Afortunadamente, siempre llega un día en que toca visitar un claustro gótico y se nos pide silencio, recogimiento, concentración. En la Abadía de Senanque, los carteles enseñan monigotes vestidos con shorts y tirantes que no están permitidos, nadie atiende los paneles informativos, todo el mundo ha ido al baño y no sabe ya qué hacer. Falta una hora para la visita guiada y nos sometemos a un ensayo forzoso de la espera monacal. El termómetro es una prueba de fe, arrastramos los pies por la gravilla del vestíbulo y bordeamos el muro gótico buscando distracciones y novedades, la lavanda está recién segada y nos niega el capricho de su contemplación. Hay una misa en la que se cuela Albert para bochorno de sus hijos y una librería católica en la que ojeamos recetas provenzales y una enciclopedia de la sexualidad cristiana. Pronto nos ofrecen una tablet con auriculares y somos bultos que atienden códigos QR repartidos por las estancias como si cazáramos Pokemons. Ya conocíamos la regla de San Benito (ora et labora) y los hábitos del Cister, pero me encanta que me los recuerden cada verano. Sala capitular, refectorio, iglesia, claustro. Antes de pelearme con mi tablet me he dedicado a absorber la luz que se derrama por las tallas de las columnas, a seguir los insectos que brillan como luciérnagas en el aire calcinado de agosto, a cerrar los ojos para que la fuente del patio me salude con su alegría indiferente; he sentido que escapaba de Matrix. Y he sabido cuáles son las vacaciones genuinas que necesitamos: un horario rígido, siete momentos al día para la oración, comer en silencio, dar las gracias, pedirse perdón los unos a los otros. Necesitamos un paisaje familiar, plano, libre de reclamos o distracciones: todo lo que favorezca la idea de que se empieza otra vez pero se empieza bien, como un abricot tomándose el tiempo.

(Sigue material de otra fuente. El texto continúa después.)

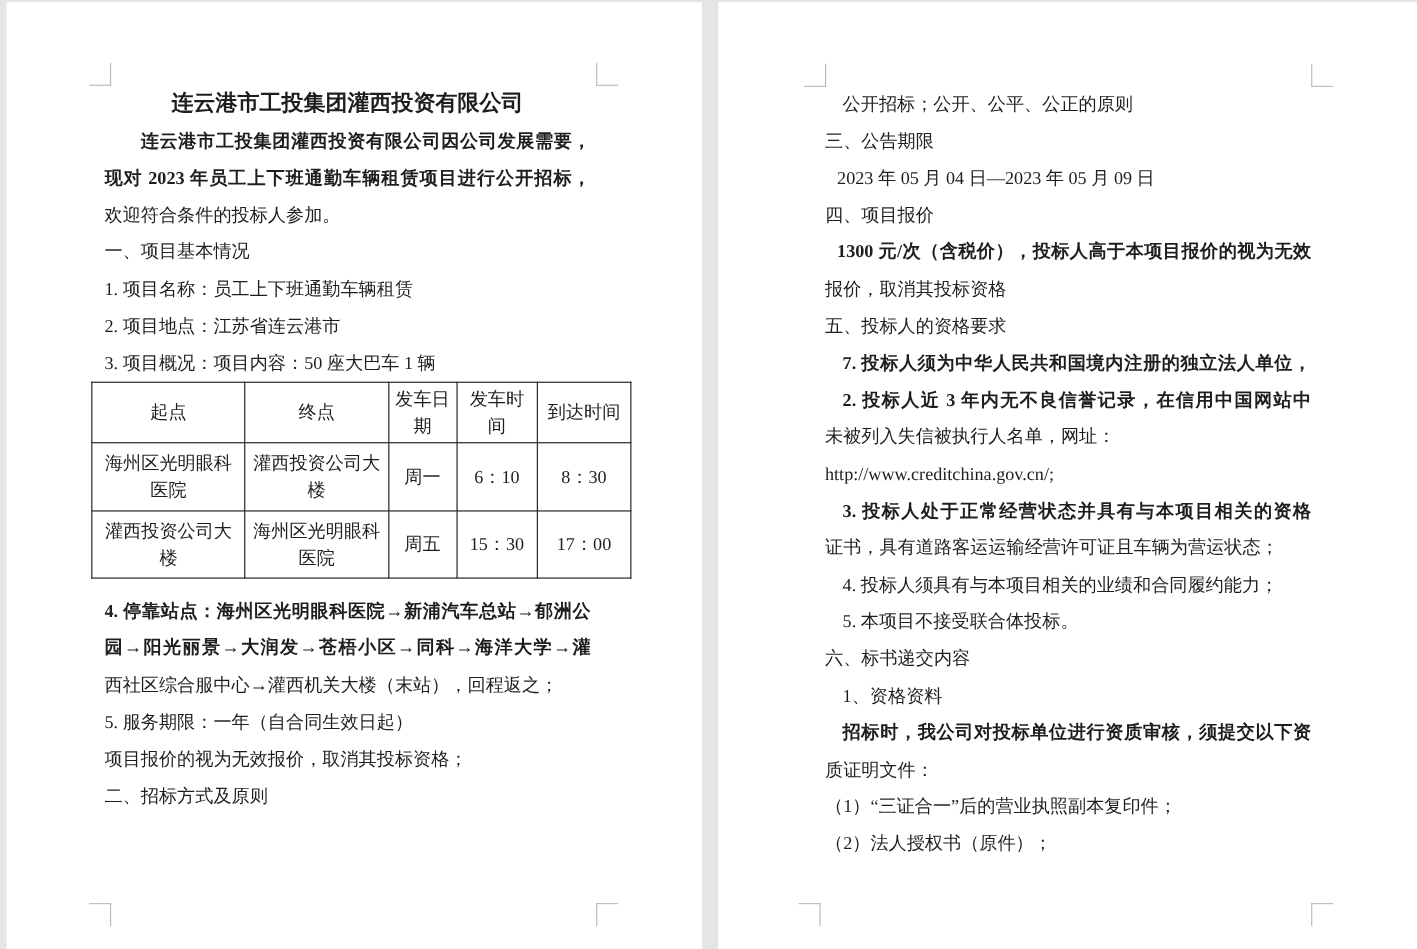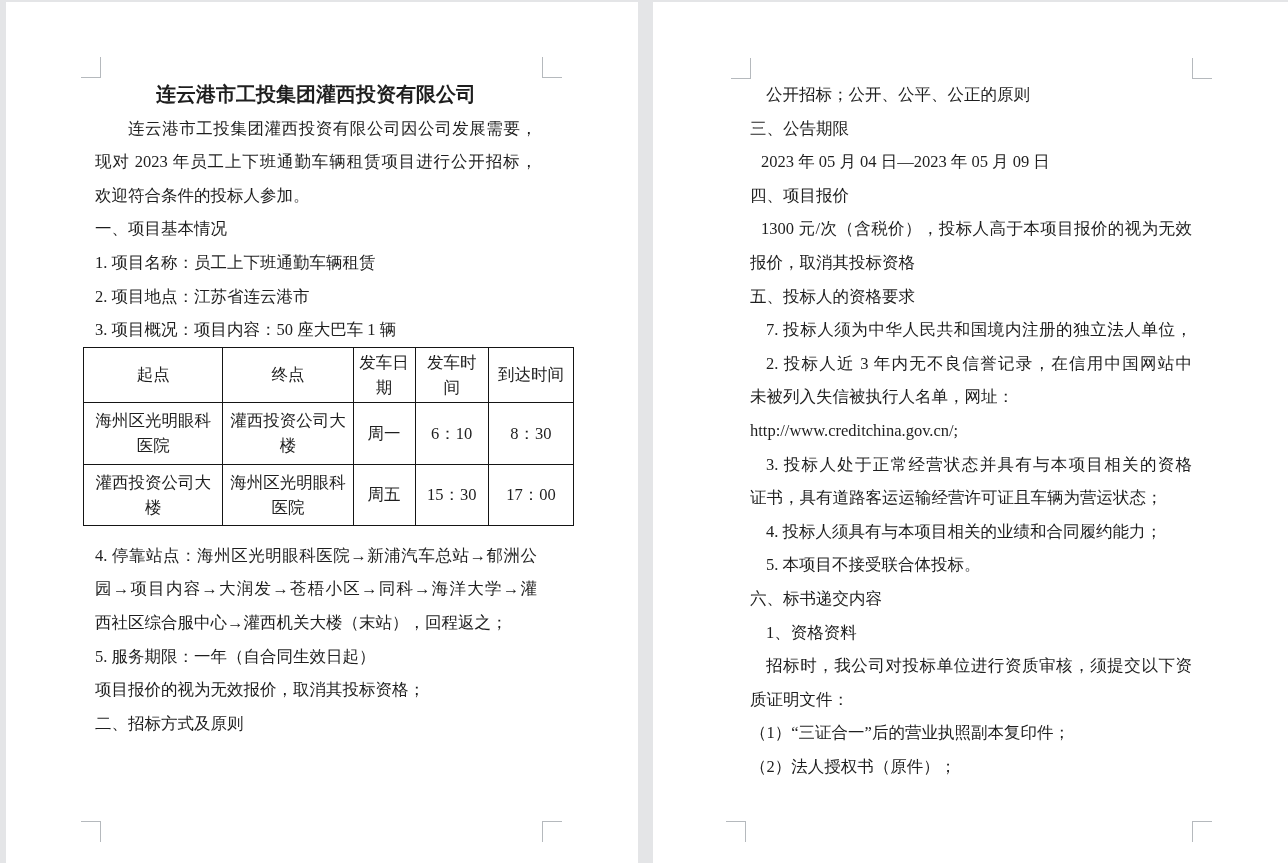"连云港市工投集团灌西投资有限公司因公司发展需要，" .j { font-weight: none -> bold }
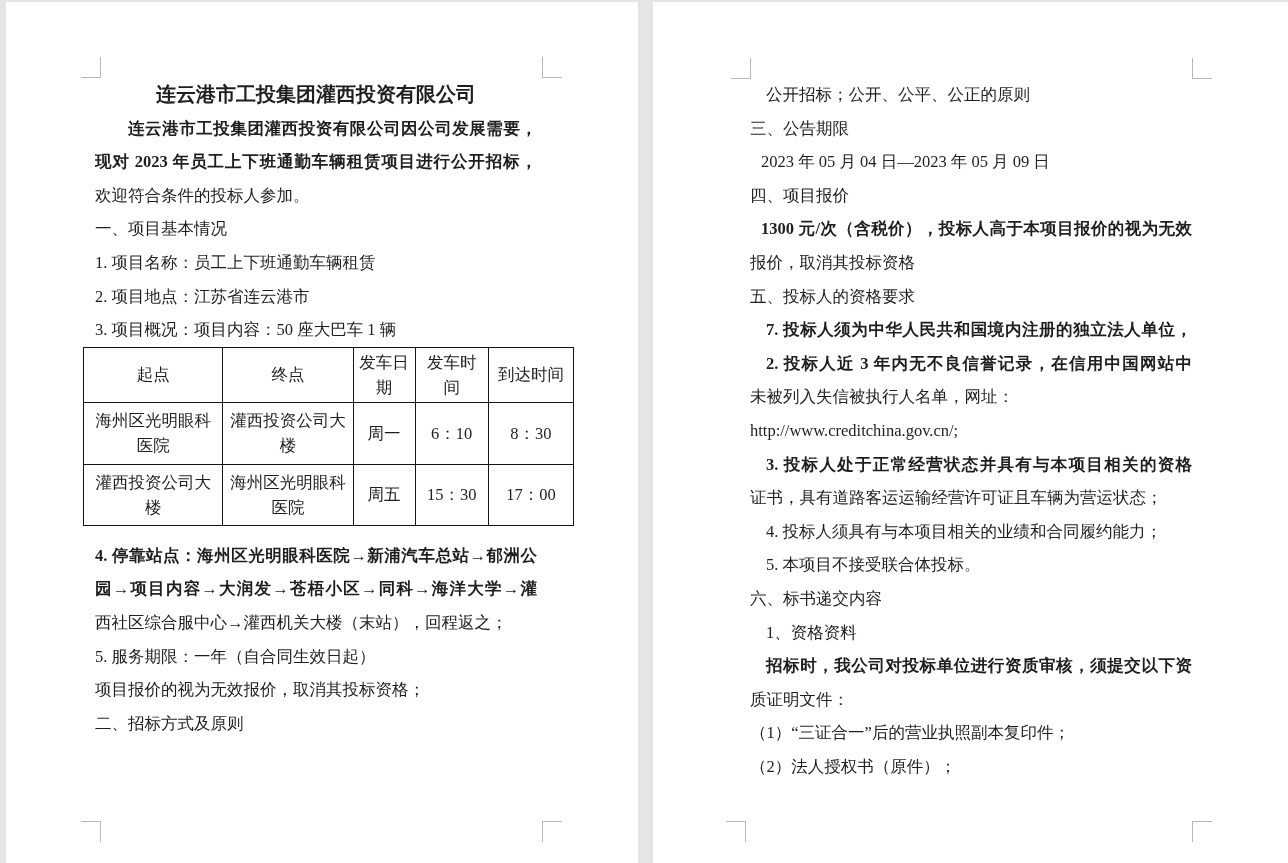"园→项目内容→大润发→苍梧小区→同科→海洋大学→灌" div.line { text: 项目内容 -> 阳光丽景 }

Quizá sea por eso que pronto me invade una extraña plenitud empujando el carrito en este súper de la periferia. La plenitud de cuidar, de comprarle agua mineral a nuestra hija, de intuir dónde estará el jamón york o el agua en una gran superficie porque todas siguen la misma lógica, la que sabría de memoria un monje cisterciense buscando a dios por las galerías cubiertas de su claustro. De pronto hay paz y hay comunión entre nosotros porque hay una coartada de oro para quedarse en el hotel con la niña cuidando y leyendo y hablando apenas y en voz baja porque nadie ha dormido esta noche. Hay una misma cosa que hacer y es útil y no supone calarse un sombrerito ridículo ni absorber con desespero la sombra de los muros ni pelear en las rotondas por la ruta del google maps.
¿La vida del monje? ¡Eso es peor que una cárcel!, dicen los chavales con un mohín. Lo creen. Lo defenderán con uñas y dientes. No se tomarán el tiempo para madurar, sino que meterán cabeza en el futuro y lo morderán con rabia, lo consumirán a dentelladas como hicimos nosotros. Están ávidos de trabajo y de importancia y de la lista de premios que promete el credo social de este siglo, ¿quién puede hablarles ahora de que no son libres?, ¿cómo ilustrar para ellos el cepo que no ven, la violencia sinuosa que los sujetará a la orden del labora et labora?